**EXERCISE OBJECTIVE**
I need the lines below from the one with "filter: SEWA >= 83,730 -> none" down to the one with "2021-06-14 | Premium" reproduced exactly, both ends included, and nothing else.

**EXCERPTED DATA**

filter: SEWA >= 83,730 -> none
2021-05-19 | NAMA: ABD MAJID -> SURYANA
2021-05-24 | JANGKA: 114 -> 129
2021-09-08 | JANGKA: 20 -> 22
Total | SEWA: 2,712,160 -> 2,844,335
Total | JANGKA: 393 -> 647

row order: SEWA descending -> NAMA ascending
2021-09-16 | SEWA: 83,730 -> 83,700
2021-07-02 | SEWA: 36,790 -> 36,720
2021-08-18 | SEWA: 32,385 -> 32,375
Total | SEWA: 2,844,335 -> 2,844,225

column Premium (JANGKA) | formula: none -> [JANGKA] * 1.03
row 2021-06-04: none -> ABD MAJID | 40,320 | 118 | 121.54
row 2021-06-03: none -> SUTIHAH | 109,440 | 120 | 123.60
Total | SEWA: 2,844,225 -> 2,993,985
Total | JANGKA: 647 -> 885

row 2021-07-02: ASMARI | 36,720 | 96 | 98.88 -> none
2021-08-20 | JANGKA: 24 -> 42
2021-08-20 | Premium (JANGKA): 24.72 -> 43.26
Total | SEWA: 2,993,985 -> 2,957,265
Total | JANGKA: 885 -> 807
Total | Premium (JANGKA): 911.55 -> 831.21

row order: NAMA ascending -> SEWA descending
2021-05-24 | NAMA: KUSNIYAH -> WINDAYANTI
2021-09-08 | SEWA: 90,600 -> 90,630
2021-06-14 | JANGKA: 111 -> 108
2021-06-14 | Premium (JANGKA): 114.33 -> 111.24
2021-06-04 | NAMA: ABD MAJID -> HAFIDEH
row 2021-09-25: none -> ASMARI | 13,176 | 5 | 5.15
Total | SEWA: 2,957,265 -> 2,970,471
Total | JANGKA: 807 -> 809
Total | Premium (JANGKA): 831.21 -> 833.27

...

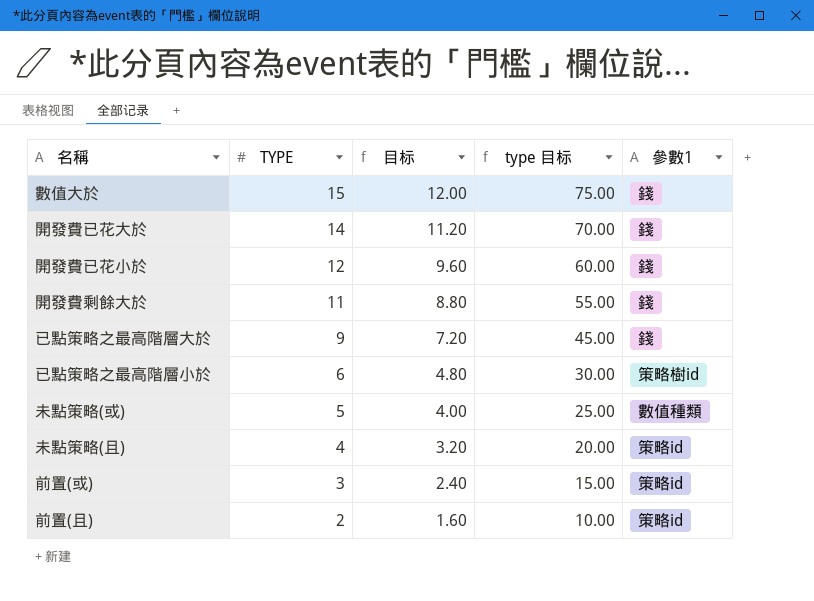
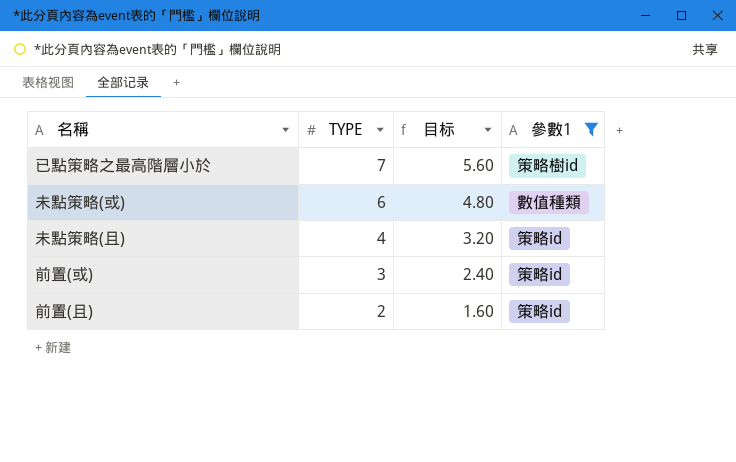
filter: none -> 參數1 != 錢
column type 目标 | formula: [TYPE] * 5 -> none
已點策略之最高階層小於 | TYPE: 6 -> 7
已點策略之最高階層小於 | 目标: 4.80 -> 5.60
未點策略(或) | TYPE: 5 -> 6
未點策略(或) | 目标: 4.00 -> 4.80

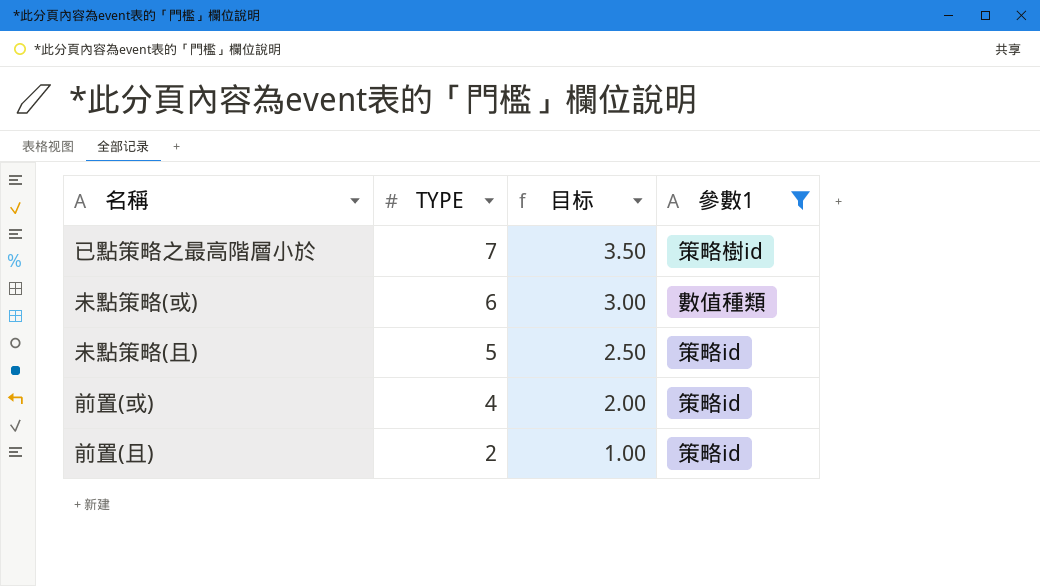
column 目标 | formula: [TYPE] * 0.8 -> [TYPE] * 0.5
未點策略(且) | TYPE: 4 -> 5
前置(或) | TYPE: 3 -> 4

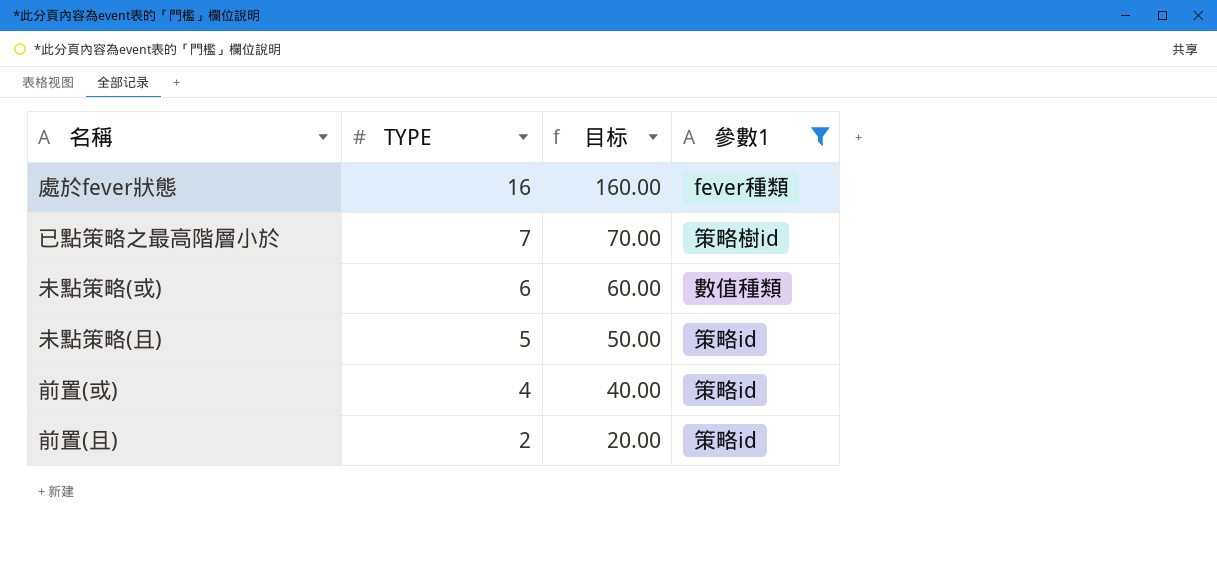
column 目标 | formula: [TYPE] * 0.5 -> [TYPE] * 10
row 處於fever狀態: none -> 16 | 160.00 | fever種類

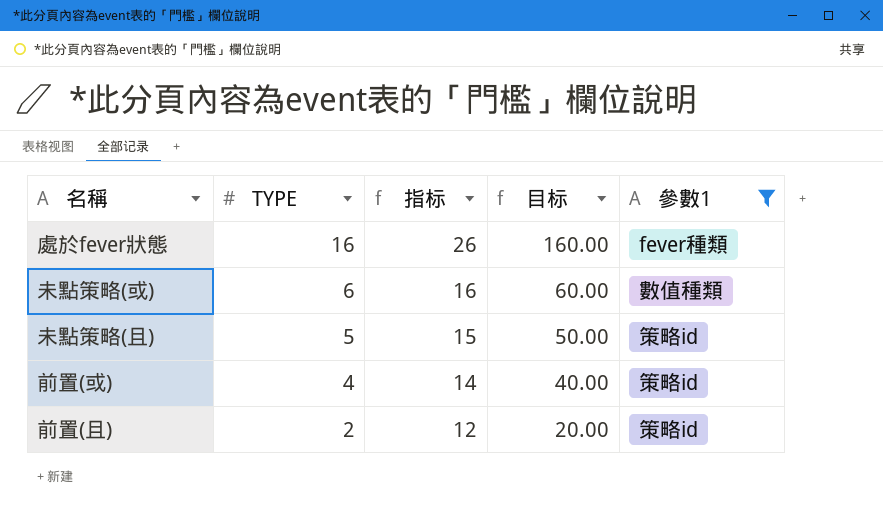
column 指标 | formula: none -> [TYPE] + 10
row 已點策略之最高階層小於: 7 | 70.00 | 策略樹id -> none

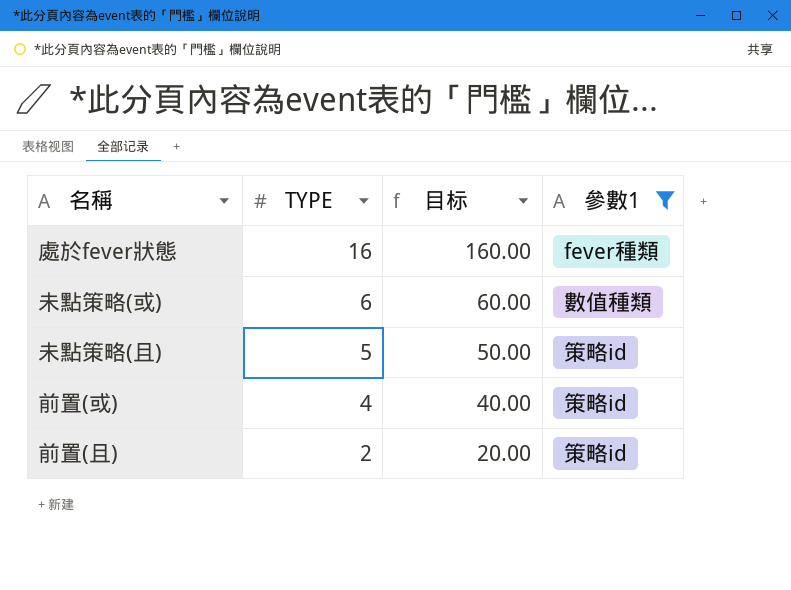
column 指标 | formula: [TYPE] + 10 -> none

...

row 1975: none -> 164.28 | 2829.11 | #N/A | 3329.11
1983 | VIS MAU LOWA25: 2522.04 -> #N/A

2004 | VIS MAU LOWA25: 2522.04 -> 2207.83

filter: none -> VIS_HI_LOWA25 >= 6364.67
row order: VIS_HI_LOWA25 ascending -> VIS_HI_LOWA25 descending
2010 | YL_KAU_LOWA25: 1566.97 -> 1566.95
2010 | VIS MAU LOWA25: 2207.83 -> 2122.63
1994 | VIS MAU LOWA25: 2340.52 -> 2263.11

**TASK OUTPUT**
filter: SEWA >= 83,730 -> none
2021-05-19 | NAMA: ABD MAJID -> SURYANA
2021-05-24 | JANGKA: 114 -> 129
2021-09-08 | JANGKA: 20 -> 22
Total | SEWA: 2,712,160 -> 2,844,335
Total | JANGKA: 393 -> 647

row order: SEWA descending -> NAMA ascending
2021-09-16 | SEWA: 83,730 -> 83,700
2021-07-02 | SEWA: 36,790 -> 36,720
2021-08-18 | SEWA: 32,385 -> 32,375
Total | SEWA: 2,844,335 -> 2,844,225

column Premium (JANGKA) | formula: none -> [JANGKA] * 1.03
row 2021-06-04: none -> ABD MAJID | 40,320 | 118 | 121.54
row 2021-06-03: none -> SUTIHAH | 109,440 | 120 | 123.60
Total | SEWA: 2,844,225 -> 2,993,985
Total | JANGKA: 647 -> 885

row 2021-07-02: ASMARI | 36,720 | 96 | 98.88 -> none
2021-08-20 | JANGKA: 24 -> 42
2021-08-20 | Premium (JANGKA): 24.72 -> 43.26
Total | SEWA: 2,993,985 -> 2,957,265
Total | JANGKA: 885 -> 807
Total | Premium (JANGKA): 911.55 -> 831.21

row order: NAMA ascending -> SEWA descending
2021-05-24 | NAMA: KUSNIYAH -> WINDAYANTI
2021-09-08 | SEWA: 90,600 -> 90,630
2021-06-14 | JANGKA: 111 -> 108
2021-06-14 | Premium (JANGKA): 114.33 -> 111.24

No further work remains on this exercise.